LeetCode-209 - Subarray with minimum length

the subarray with the smallest length

Topic description: Given an array of n positive integers and a positive integer target .

Find the smallest contiguous subarray [nums ~l~, nums~l+1~​​, ..., nums~r-1~, nums~r~] in the array that satisfies its sum ≥ target, and returns its length. Returns 0 if no matching subarray exists.

For example descriptions, please refer to the official website of LeetCode.

Source: LeetCode
Link: https://leetcode-cn.com/problems/minimum-size-subarray-sum/
The copyright belongs to Lingkou Network. For commercial reprints, please contact the official authorization, and for non-commercial reprints, please indicate the source.

Solution 1: Sliding window

First, judge the special case, if the array is empty, return 0 directly.

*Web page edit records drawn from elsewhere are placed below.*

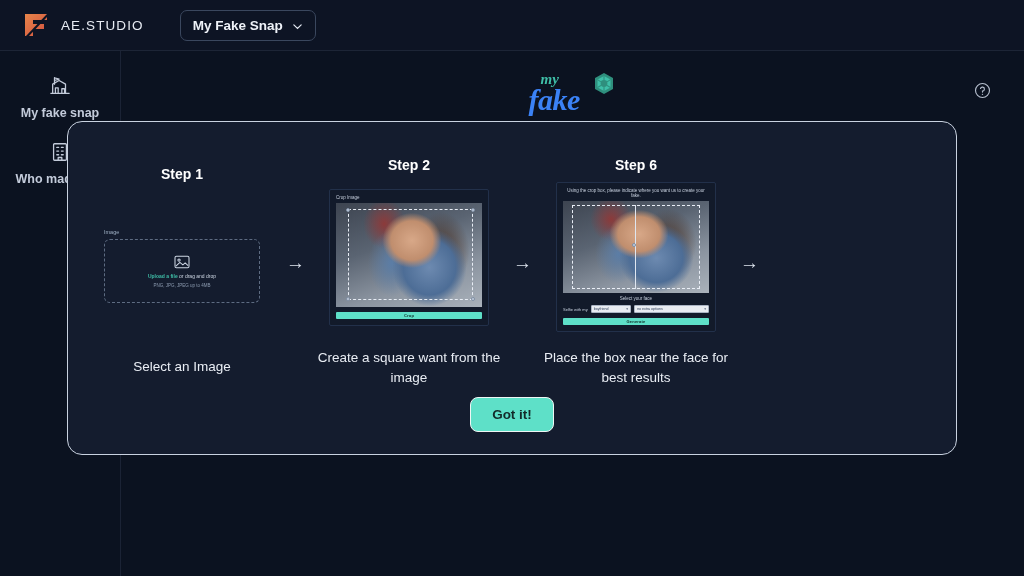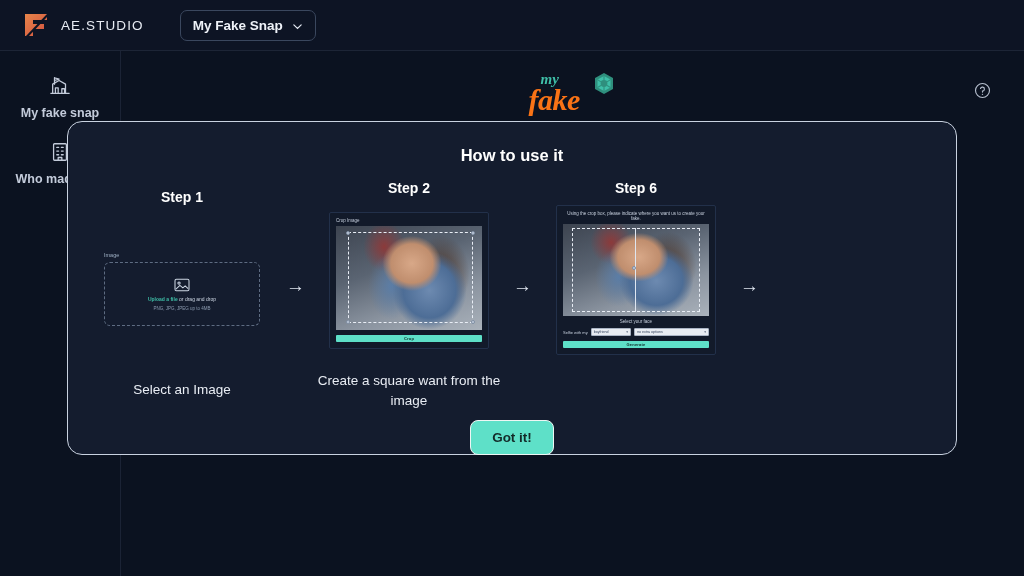--- a/index.html
+++ b/index.html
@@ -66,7 +66,7 @@
   }
   .logo-fake {
     position: absolute; left: 2px; top: 12px;
-    color: #f97316; font-size: 30px; font-style: italic;
+    color: #3b82f6; font-size: 30px; font-style: italic;
     font-family: "Liberation Serif", serif; font-weight: bold;
     letter-spacing: -0.5px;
   }

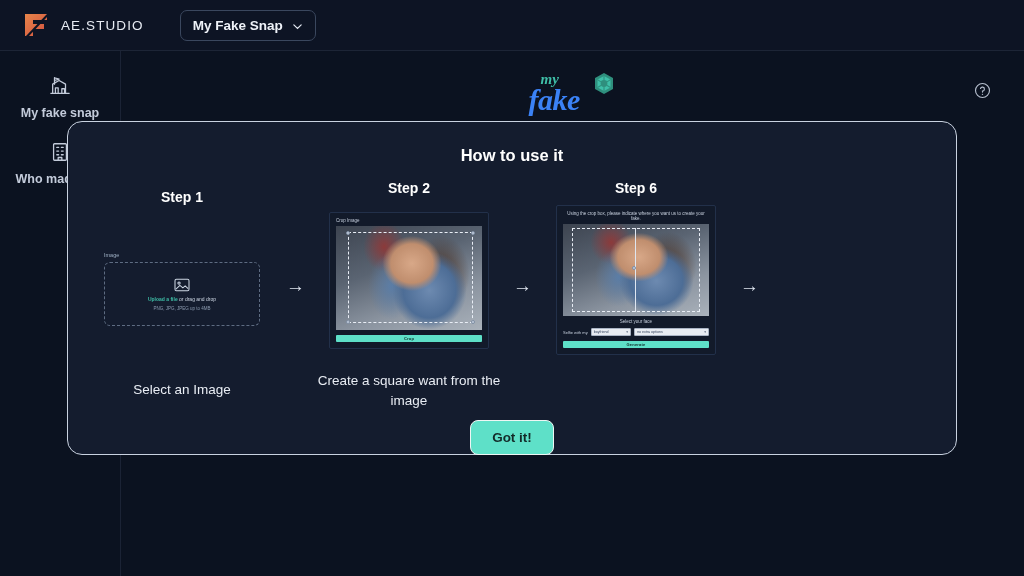--- a/index.html
+++ b/index.html
@@ -282,7 +282,6 @@
 
   <div class="overlay">
     <div class="modal">
-      <div class="modal-title">How to use it</div>
 
       <div class="steps">
 

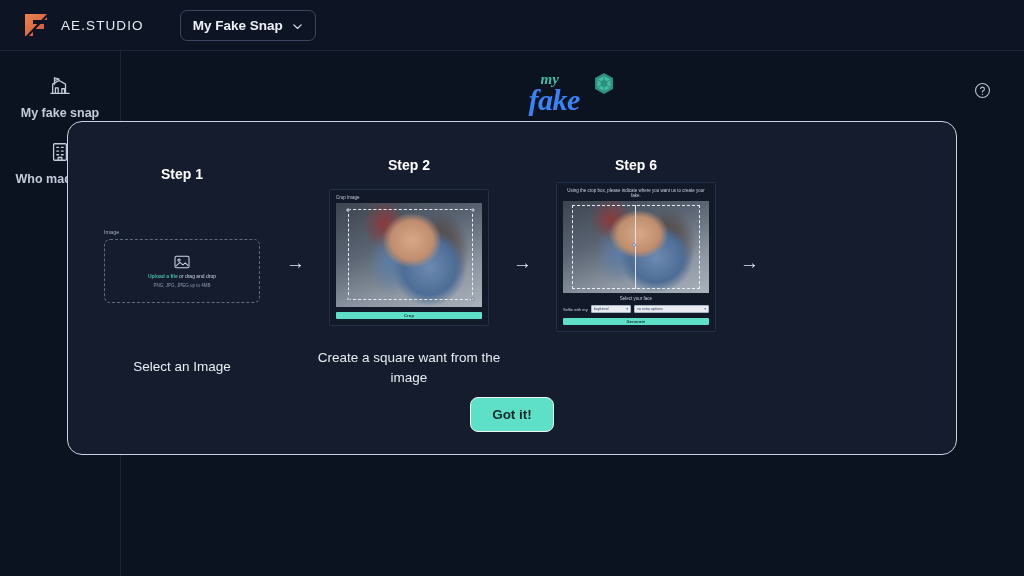--- a/index.html
+++ b/index.html
@@ -357,6 +357,7 @@
               <div class="tbtn">Generate</div>
             </div>
           </div>
+          <div class="step-cap">Place the box near the face for best results</div>
         </div>
 
         <div class="arrow">→</div>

Otherwise, the sliding window method is used to determine whether there is the smallest continuous subarray. The specific processing logic is as follows:

• First, declare the left and right boundaries of the sliding window, and use minLen to record the length of the smallest contiguous subarray;
• Traverse the array until the right boundary traverses to the last number position of the original array;
• Calculate the sum of the continuous subarrays of the current range, and judge whether the current sum is smaller than the target. If not, move the left border of the window to the right, and judge whether the current continuous length is the smallest; The right border is shifted to the right.

Finally, judge whether minLen has been found, and return 0 if it does not exist; otherwise, return minLen.

 public class LeetCode_209 {
    /**
     * 滑动窗口
     *
     * @param target 目标值
     * @param nums   原数组
     * @return
     */
    public static int minSubArrayLen(int target, int[] nums) {
        // 如果数组为空，直接返回0
        if (nums == null || nums.length == 0) {
            return 0;
        }
        // 记录最小的连续子数组的长度
        int minLen = Integer.MAX_VALUE;
        // 滑动窗口的左右边界
        int left = 0, right = 0;
        // 遍历直到右边界遍历到原数组的最后一个数字位置
        while (right < nums.length) {
            int sum = 0;
            // 计算当前范围的连续子数组的和
            for (int i = left; i <= right; i++) {
                sum += nums[i];
            }
            // 判断当前的和是否比target小，如果不小于，则将窗口的左边界右移，并且判断当前的连续长度是否是最小的；如果小于，则将窗口的右边界右移
            if (sum >= target) {
                minLen = Math.min(minLen, right - left + 1);
                left++;
            } else {
                right++;
            }
        }

        if (minLen == Integer.MAX_VALUE) {
            return 0;
        }
        return minLen;
    }

    public static void main(String[] args) {
        // 测试用例一，期望输出： 2
        System.out.println(minSubArrayLen(7, new int[]{2, 3, 1, 2, 4, 3}));
        // 测试用例二，期望输出： 0
        System.out.println(minSubArrayLen(11, new int[]{1, 1, 1, 1, 1, 1, 1, 1}));
    }
}

[Daily Message] Life is like climbing a mountain, but finding a way to a mountain is a learning process. During this process, we should learn to be firm and calm, and learn how to find vitality from panic.